#### [Exercise goal]
Transcribe the following entries word for word. End with the line where "margin-top: 3px;" appears.

#### [Records from a data collection]
- Opening Delimiter -

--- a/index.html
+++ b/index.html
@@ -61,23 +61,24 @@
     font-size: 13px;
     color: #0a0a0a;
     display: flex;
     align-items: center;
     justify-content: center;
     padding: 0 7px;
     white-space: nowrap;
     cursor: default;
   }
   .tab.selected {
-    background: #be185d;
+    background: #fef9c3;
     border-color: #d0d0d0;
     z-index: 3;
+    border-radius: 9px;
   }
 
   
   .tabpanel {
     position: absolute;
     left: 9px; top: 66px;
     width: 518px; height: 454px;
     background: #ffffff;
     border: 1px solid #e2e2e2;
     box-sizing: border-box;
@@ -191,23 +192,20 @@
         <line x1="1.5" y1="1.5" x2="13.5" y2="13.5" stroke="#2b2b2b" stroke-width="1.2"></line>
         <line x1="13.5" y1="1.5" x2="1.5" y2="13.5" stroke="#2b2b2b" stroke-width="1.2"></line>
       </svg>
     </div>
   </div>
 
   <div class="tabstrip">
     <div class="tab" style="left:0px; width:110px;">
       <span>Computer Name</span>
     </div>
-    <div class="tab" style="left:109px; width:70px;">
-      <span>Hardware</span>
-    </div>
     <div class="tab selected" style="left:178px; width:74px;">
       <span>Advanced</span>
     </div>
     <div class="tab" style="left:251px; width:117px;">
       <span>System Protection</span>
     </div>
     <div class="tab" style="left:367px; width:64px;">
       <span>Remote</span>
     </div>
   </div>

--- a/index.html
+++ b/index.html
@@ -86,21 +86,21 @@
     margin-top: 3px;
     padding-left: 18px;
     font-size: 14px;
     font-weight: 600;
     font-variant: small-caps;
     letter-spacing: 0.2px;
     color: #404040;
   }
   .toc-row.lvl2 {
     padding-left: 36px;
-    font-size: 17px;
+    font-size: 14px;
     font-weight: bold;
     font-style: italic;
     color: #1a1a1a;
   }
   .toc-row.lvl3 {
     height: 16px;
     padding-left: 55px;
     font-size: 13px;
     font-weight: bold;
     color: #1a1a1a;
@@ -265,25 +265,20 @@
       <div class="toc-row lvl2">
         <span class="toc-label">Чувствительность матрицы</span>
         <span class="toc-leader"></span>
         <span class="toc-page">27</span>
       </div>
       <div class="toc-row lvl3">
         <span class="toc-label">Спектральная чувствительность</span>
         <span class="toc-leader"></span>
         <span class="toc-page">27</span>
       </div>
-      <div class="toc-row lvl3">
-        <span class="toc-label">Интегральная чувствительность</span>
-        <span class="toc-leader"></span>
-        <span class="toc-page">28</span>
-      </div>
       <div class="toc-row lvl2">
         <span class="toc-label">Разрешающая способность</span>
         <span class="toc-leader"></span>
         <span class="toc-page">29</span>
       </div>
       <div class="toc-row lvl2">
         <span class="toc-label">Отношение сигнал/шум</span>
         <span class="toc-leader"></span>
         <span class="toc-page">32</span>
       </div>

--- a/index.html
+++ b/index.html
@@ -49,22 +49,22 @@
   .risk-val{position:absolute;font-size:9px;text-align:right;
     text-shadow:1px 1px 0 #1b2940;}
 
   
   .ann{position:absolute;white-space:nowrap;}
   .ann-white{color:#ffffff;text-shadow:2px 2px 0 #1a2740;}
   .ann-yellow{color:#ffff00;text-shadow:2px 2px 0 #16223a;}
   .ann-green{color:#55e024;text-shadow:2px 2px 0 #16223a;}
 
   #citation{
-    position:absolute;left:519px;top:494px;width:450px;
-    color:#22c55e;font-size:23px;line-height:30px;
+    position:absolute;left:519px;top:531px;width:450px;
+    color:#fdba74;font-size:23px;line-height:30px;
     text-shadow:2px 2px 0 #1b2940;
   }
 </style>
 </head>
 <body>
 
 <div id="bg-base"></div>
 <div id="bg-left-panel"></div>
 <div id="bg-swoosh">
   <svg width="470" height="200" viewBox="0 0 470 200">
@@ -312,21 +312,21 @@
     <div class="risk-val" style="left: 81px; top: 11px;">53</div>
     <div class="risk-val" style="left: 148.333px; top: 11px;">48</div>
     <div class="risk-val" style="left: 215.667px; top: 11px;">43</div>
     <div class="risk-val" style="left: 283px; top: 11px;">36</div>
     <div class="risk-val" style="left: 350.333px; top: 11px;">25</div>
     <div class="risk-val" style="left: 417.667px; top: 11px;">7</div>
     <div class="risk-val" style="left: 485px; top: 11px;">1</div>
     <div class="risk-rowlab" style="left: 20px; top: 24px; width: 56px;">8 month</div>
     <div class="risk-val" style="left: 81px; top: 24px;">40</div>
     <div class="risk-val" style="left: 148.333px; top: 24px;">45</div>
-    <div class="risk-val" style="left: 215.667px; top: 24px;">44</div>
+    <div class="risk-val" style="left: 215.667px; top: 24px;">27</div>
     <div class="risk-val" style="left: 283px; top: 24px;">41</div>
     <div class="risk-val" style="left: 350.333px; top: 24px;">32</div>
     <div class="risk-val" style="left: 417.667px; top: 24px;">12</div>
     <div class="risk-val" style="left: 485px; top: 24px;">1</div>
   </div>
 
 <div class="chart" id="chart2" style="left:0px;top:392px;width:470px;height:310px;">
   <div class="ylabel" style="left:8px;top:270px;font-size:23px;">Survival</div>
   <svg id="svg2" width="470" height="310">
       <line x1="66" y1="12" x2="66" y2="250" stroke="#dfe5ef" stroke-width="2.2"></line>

- Closing Delimiter -

#### [Answer to the problem]
--- a/index.html
+++ b/index.html
@@ -61,23 +61,24 @@
     font-size: 13px;
     color: #0a0a0a;
     display: flex;
     align-items: center;
     justify-content: center;
     padding: 0 7px;
     white-space: nowrap;
     cursor: default;
   }
   .tab.selected {
-    background: #be185d;
+    background: #fef9c3;
     border-color: #d0d0d0;
     z-index: 3;
+    border-radius: 9px;
   }
 
   
   .tabpanel {
     position: absolute;
     left: 9px; top: 66px;
     width: 518px; height: 454px;
     background: #ffffff;
     border: 1px solid #e2e2e2;
     box-sizing: border-box;
@@ -191,23 +192,20 @@
         <line x1="1.5" y1="1.5" x2="13.5" y2="13.5" stroke="#2b2b2b" stroke-width="1.2"></line>
         <line x1="13.5" y1="1.5" x2="1.5" y2="13.5" stroke="#2b2b2b" stroke-width="1.2"></line>
       </svg>
     </div>
   </div>
 
   <div class="tabstrip">
     <div class="tab" style="left:0px; width:110px;">
       <span>Computer Name</span>
     </div>
-    <div class="tab" style="left:109px; width:70px;">
-      <span>Hardware</span>
-    </div>
     <div class="tab selected" style="left:178px; width:74px;">
       <span>Advanced</span>
     </div>
     <div class="tab" style="left:251px; width:117px;">
       <span>System Protection</span>
     </div>
     <div class="tab" style="left:367px; width:64px;">
       <span>Remote</span>
     </div>
   </div>

--- a/index.html
+++ b/index.html
@@ -86,21 +86,21 @@
     margin-top: 3px;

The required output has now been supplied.